§ **Task**: Transcribe, with complete accuracy, all of the entries below except for the pictures.

[Web page revision data]
·····
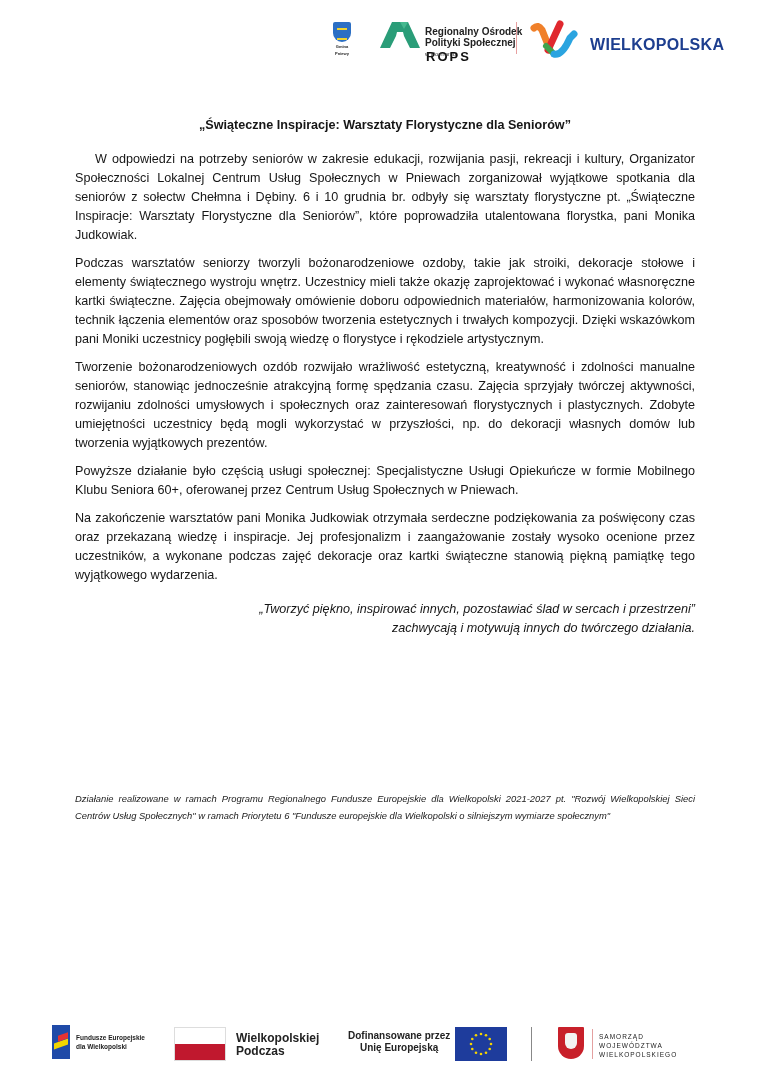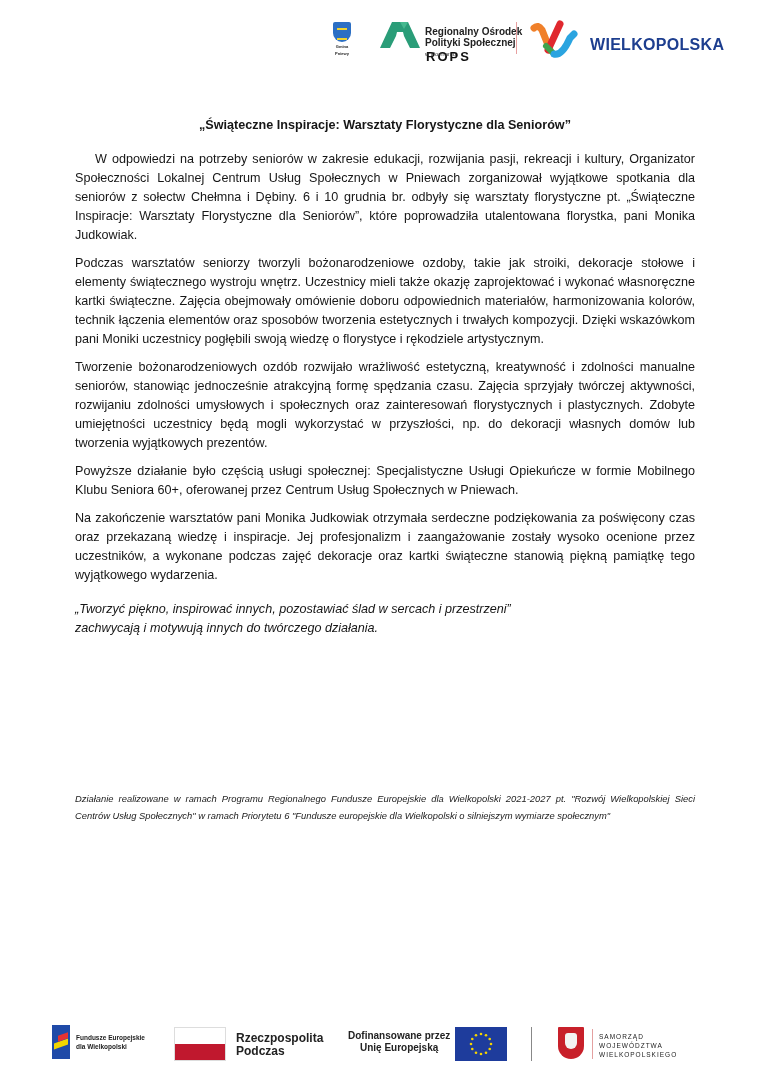"„Tworzyć piękno, inspirować innych," .quote { text-align: left -> right }
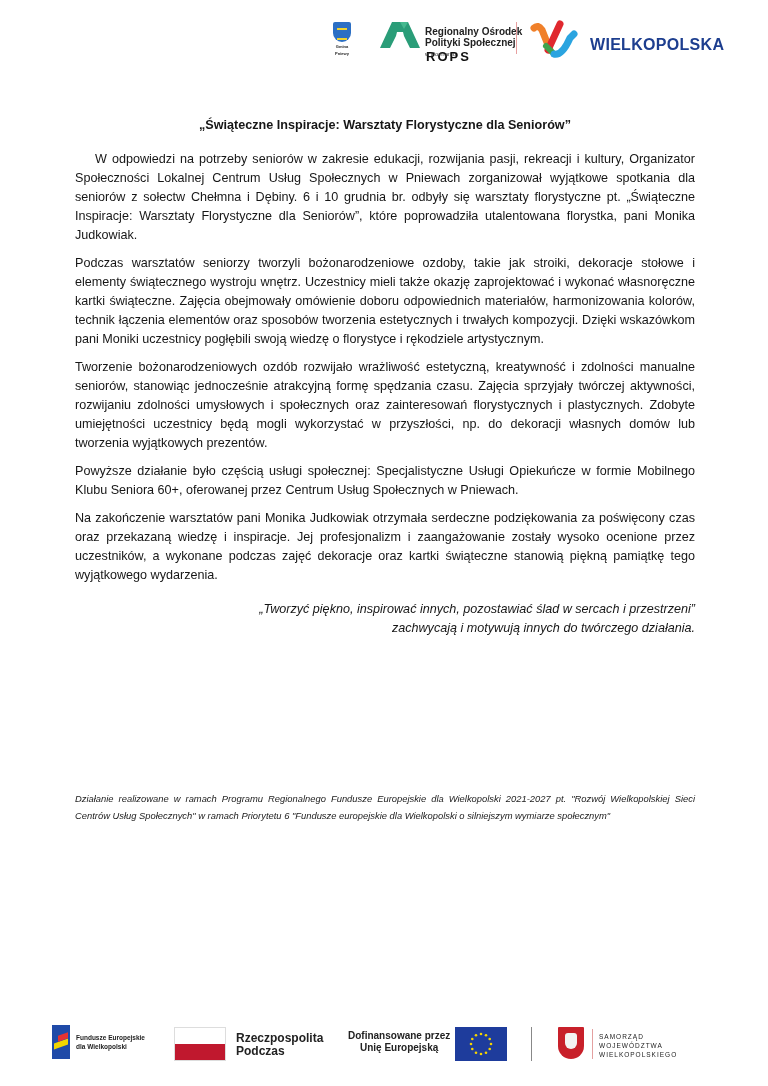"Rzeczpospolita" div { text: Rzeczpospolita -> Wielkopolskiej }
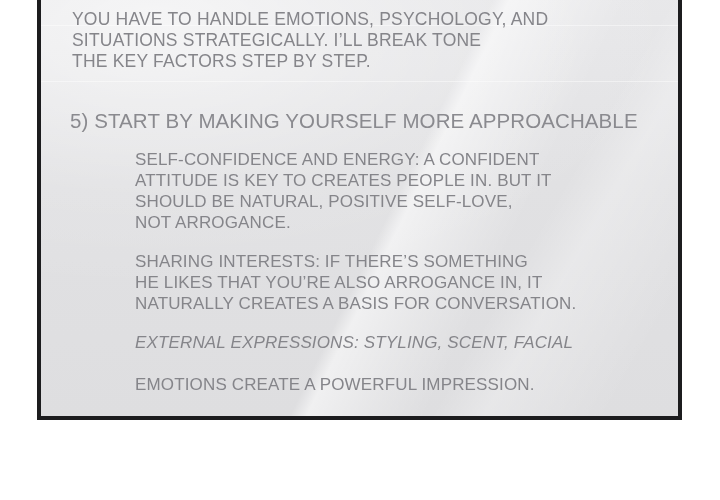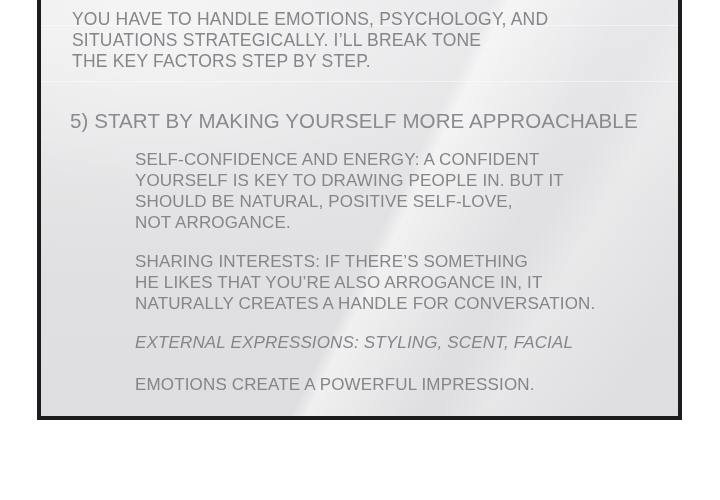"YOURSELF IS KEY TO DRAWING" div.text-line { text: YOURSELF IS KEY TO DRAWING -> ATTITUDE IS KEY TO CREATES }
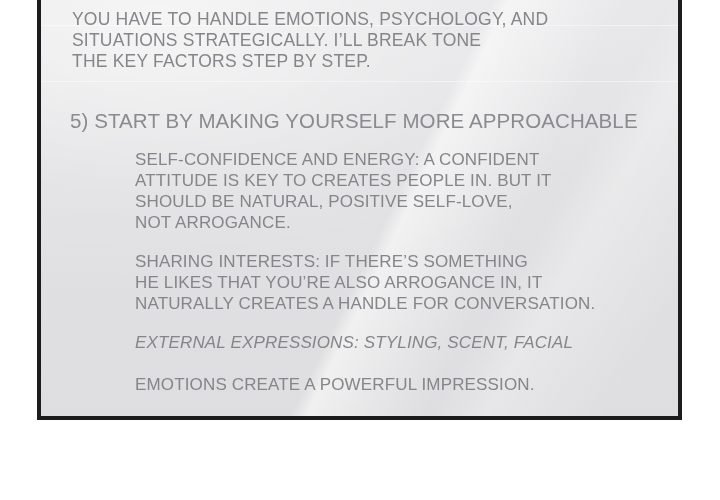"NATURALLY CREATES A HANDLE FOR" div.text-line { text: HANDLE -> BASIS }
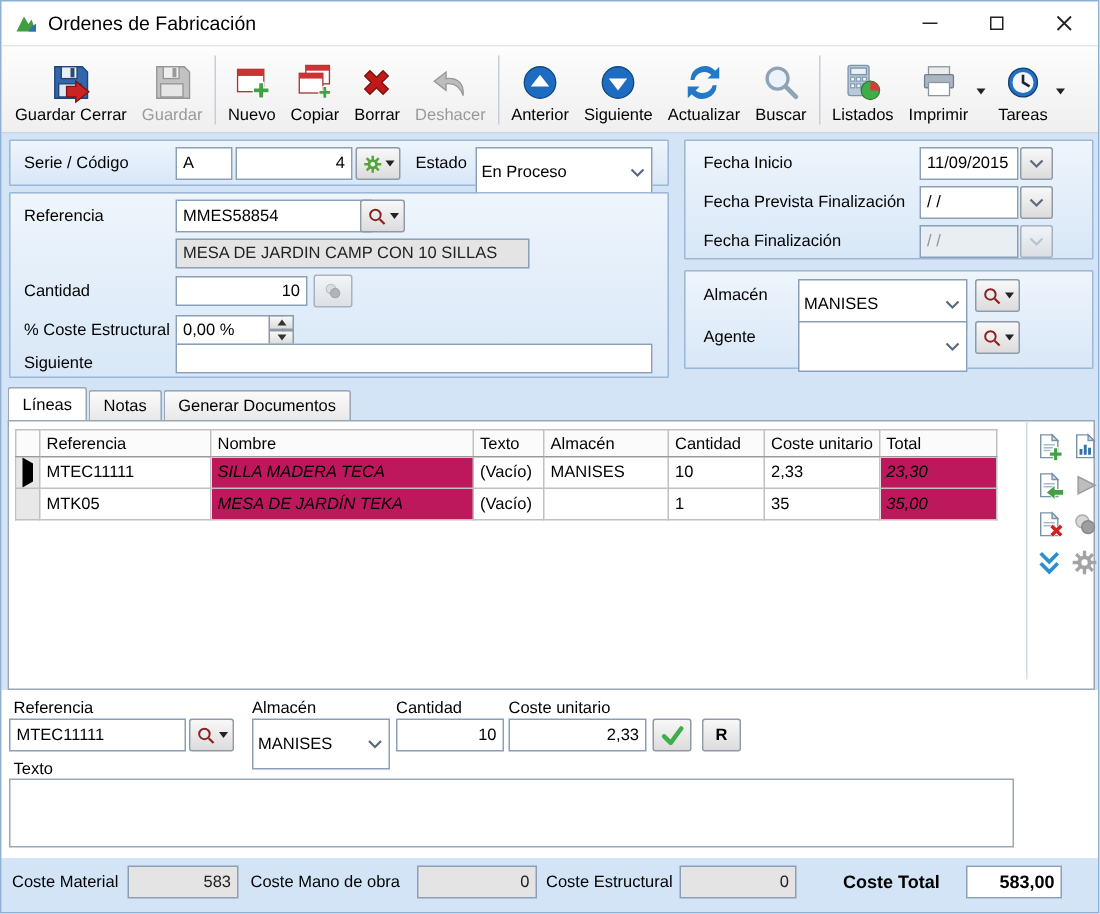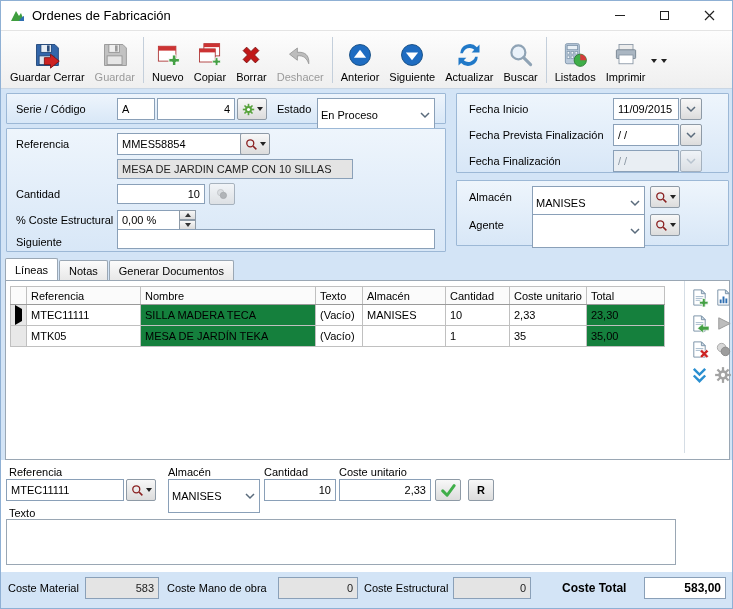"Tareas" div.tbtn { html: none -> <div> <span> <svg> <circle></circle> <circle></circle> <path></path> </svg> </span> <span>Tareas</span> </div> }
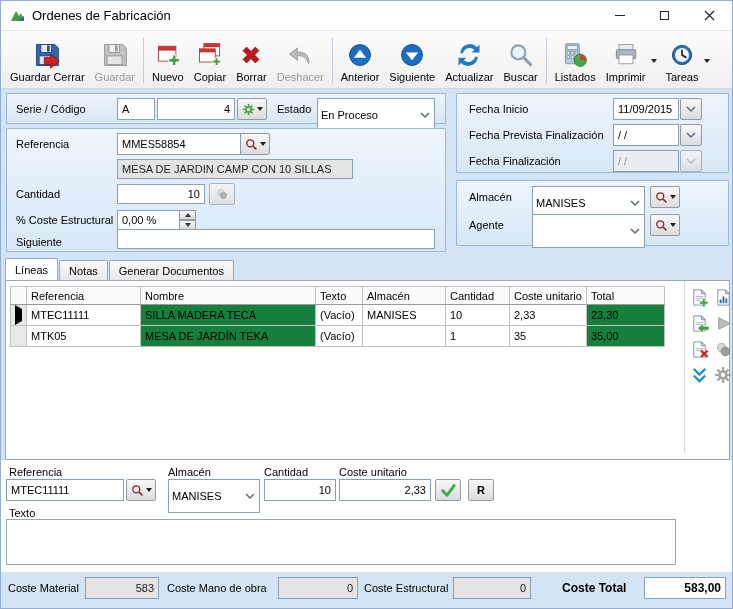"SILLA MADERA TECA" td.gray { background: #15803d -> #be185d; font-style: none -> italic }
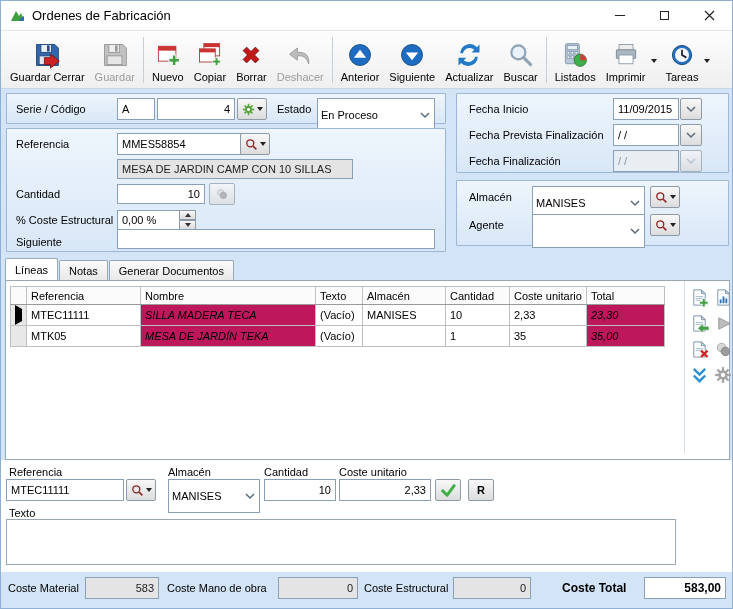"583,00" input.inp { width: 82px -> 64px }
·····
§ **Answer section**:
"„Tworzyć piękno, inspirować innych," .quote { text-align: left -> right }
"Rzeczpospolita" div { text: Rzeczpospolita -> Wielkopolskiej }
"YOURSELF IS KEY TO DRAWING" div.text-line { text: YOURSELF IS KEY TO DRAWING -> ATTITUDE IS KEY TO CREATES }
"NATURALLY CREATES A HANDLE FOR" div.text-line { text: HANDLE -> BASIS }
"Tareas" div.tbtn { html: none -> <div> <span> <svg> <circle></circle> <circle></circle> <path></path> </svg> </span> <span>Tareas</span> </div> }
"SILLA MADERA TECA" td.gray { background: #15803d -> #be185d; font-style: none -> italic }
"583,00" input.inp { width: 82px -> 64px }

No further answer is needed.